▶ _DIRECTIONS FOR THIS TASK_
Print the entries below again exactly as they stand, but skip any picture.

══ GIVEN RECORDS

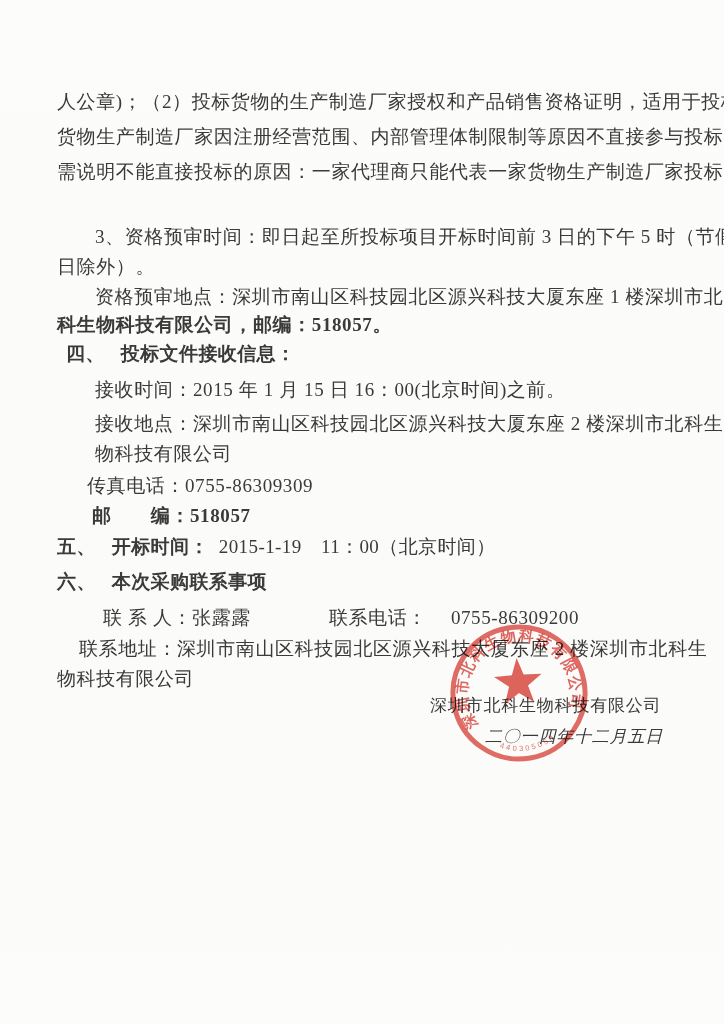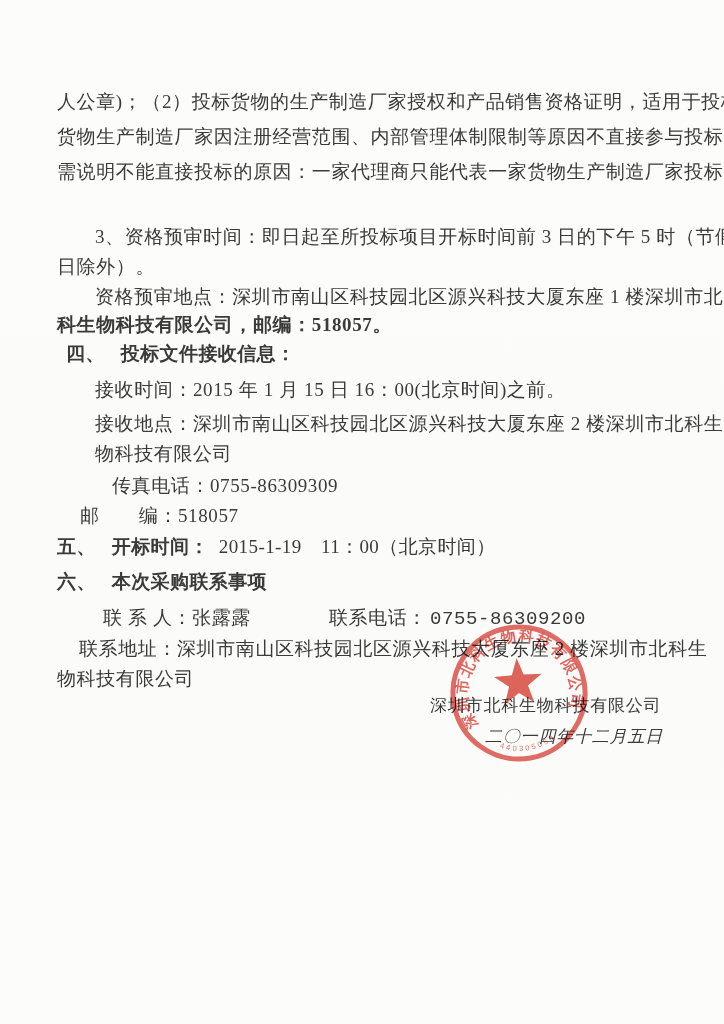--- a/index.html
+++ b/index.html
@@ -60,7 +60,7 @@
   <div class="ln" style="top:380px;left:95px;">接收时间：2015 年 1 月 15 日 16：00(北京时间)之前。</div>
   <div class="ln" style="top:414px;left:95px;">接收地点：深圳市南山区科技园北区源兴科技大厦东座 2 楼深圳市北科生</div>
   <div class="ln" style="top:444px;left:95px;">物科技有限公司</div>
-  <div class="ln" style="top:476px;left:112px;">传真电话：0755-86309309</div>
+  <div class="ln" style="top:476px;left:87px;">传真电话：0755-86309309</div>
   <div class="ln" style="top:506px;left:80px;">邮　　编：518057</div>
 
   <div class="ln b" style="top:537px;left:57px;">

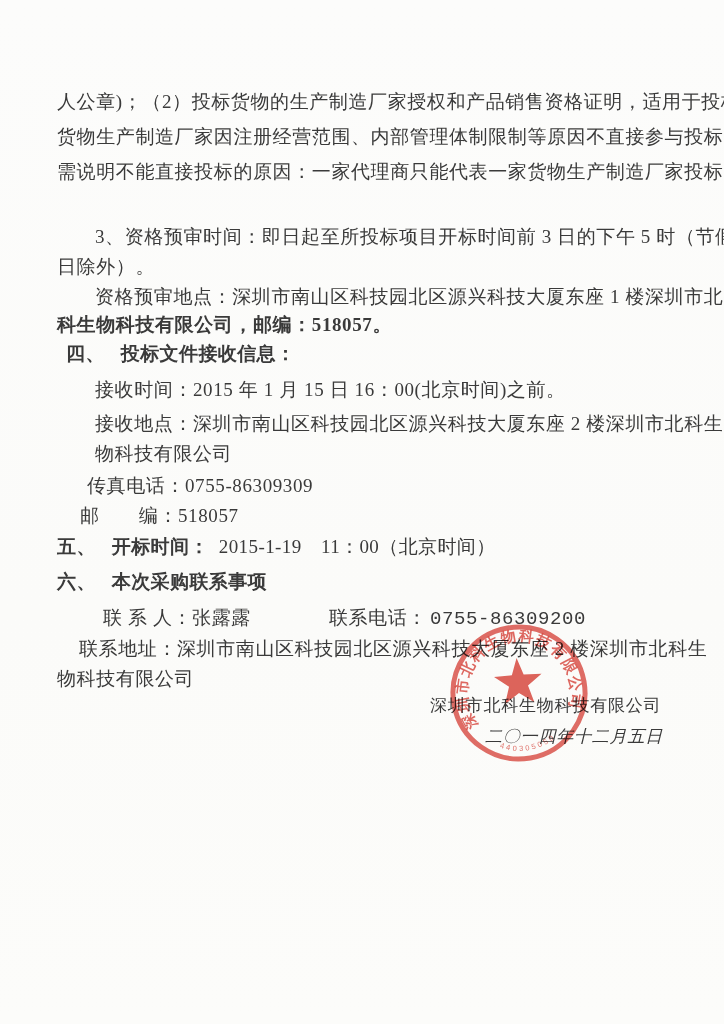--- a/index.html
+++ b/index.html
@@ -61,7 +61,7 @@
   <div class="ln" style="top:414px;left:95px;">接收地点：深圳市南山区科技园北区源兴科技大厦东座 2 楼深圳市北科生</div>
   <div class="ln" style="top:444px;left:95px;">物科技有限公司</div>
   <div class="ln" style="top:476px;left:87px;">传真电话：0755-86309309</div>
-  <div class="ln" style="top:506px;left:80px;">邮　　编：518057</div>
+  <div class="ln" style="top:506px;left:92px;font-weight:bold;">邮　　编：518057</div>
 
   <div class="ln b" style="top:537px;left:57px;">
     <span>五、</span><span class="sec-title">开标时间：</span><span class="sec-val">2015-1-19　11：00（北京时间）</span>

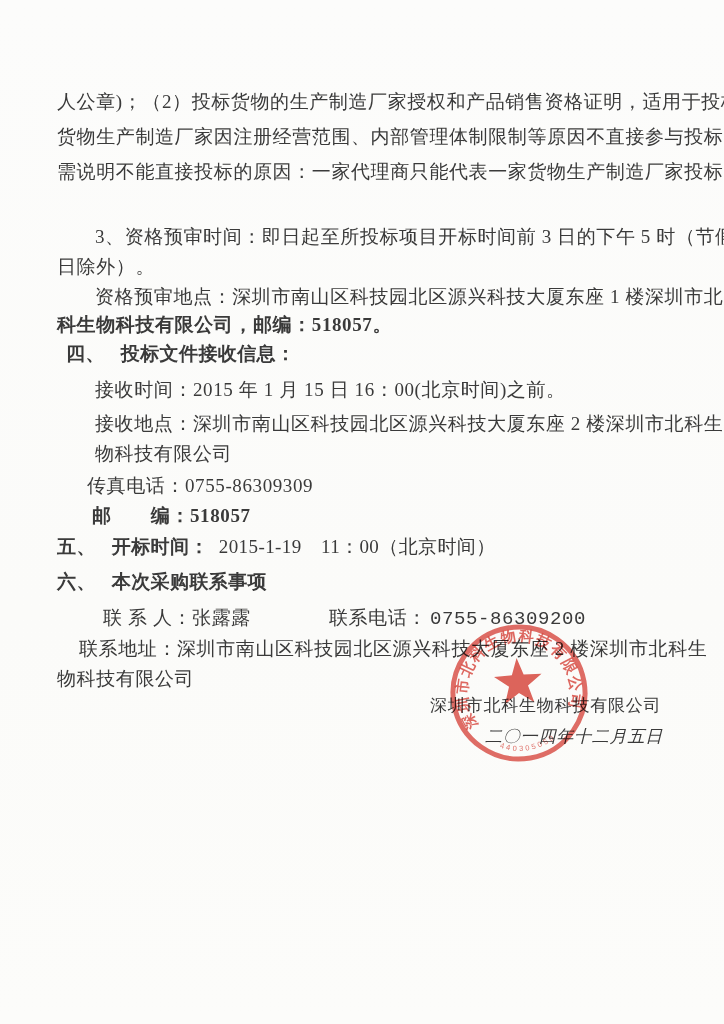--- a/index.html
+++ b/index.html
@@ -29,7 +29,7 @@
   .sec-val{margin-left:10px;font-weight:400;font-family:"Liberation Serif","DejaVu Serif",serif;}
   .sig{font-size:17px;letter-spacing:0.8px;}
   .phone-label{margin-left:78px;}
-  .phone-num{margin-left:3px;font-family:Liberation Mono, monospace;}
+  .phone-num{margin-left:24px;}
   .stamp{
     position:absolute;
     left:434px;top:608px;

════

▶ _EXPECTED OUTPUT_
--- a/index.html
+++ b/index.html
@@ -60,7 +60,7 @@
   <div class="ln" style="top:380px;left:95px;">接收时间：2015 年 1 月 15 日 16：00(北京时间)之前。</div>
   <div class="ln" style="top:414px;left:95px;">接收地点：深圳市南山区科技园北区源兴科技大厦东座 2 楼深圳市北科生</div>
   <div class="ln" style="top:444px;left:95px;">物科技有限公司</div>
-  <div class="ln" style="top:476px;left:112px;">传真电话：0755-86309309</div>
+  <div class="ln" style="top:476px;left:87px;">传真电话：0755-86309309</div>
   <div class="ln" style="top:506px;left:80px;">邮　　编：518057</div>
 
   <div class="ln b" style="top:537px;left:57px;">

--- a/index.html
+++ b/index.html
@@ -61,7 +61,7 @@
   <div class="ln" style="top:414px;left:95px;">接收地点：深圳市南山区科技园北区源兴科技大厦东座 2 楼深圳市北科生</div>
   <div class="ln" style="top:444px;left:95px;">物科技有限公司</div>
   <div class="ln" style="top:476px;left:87px;">传真电话：0755-86309309</div>
-  <div class="ln" style="top:506px;left:80px;">邮　　编：518057</div>
+  <div class="ln" style="top:506px;left:92px;font-weight:bold;">邮　　编：518057</div>
 
   <div class="ln b" style="top:537px;left:57px;">
     <span>五、</span><span class="sec-title">开标时间：</span><span class="sec-val">2015-1-19　11：00（北京时间）</span>

--- a/index.html
+++ b/index.html
@@ -29,7 +29,7 @@
   .sec-val{margin-left:10px;font-weight:400;font-family:"Liberation Serif","DejaVu Serif",serif;}
   .sig{font-size:17px;letter-spacing:0.8px;}
   .phone-label{margin-left:78px;}
-  .phone-num{margin-left:3px;font-family:Liberation Mono, monospace;}
+  .phone-num{margin-left:24px;}
   .stamp{
     position:absolute;
     left:434px;top:608px;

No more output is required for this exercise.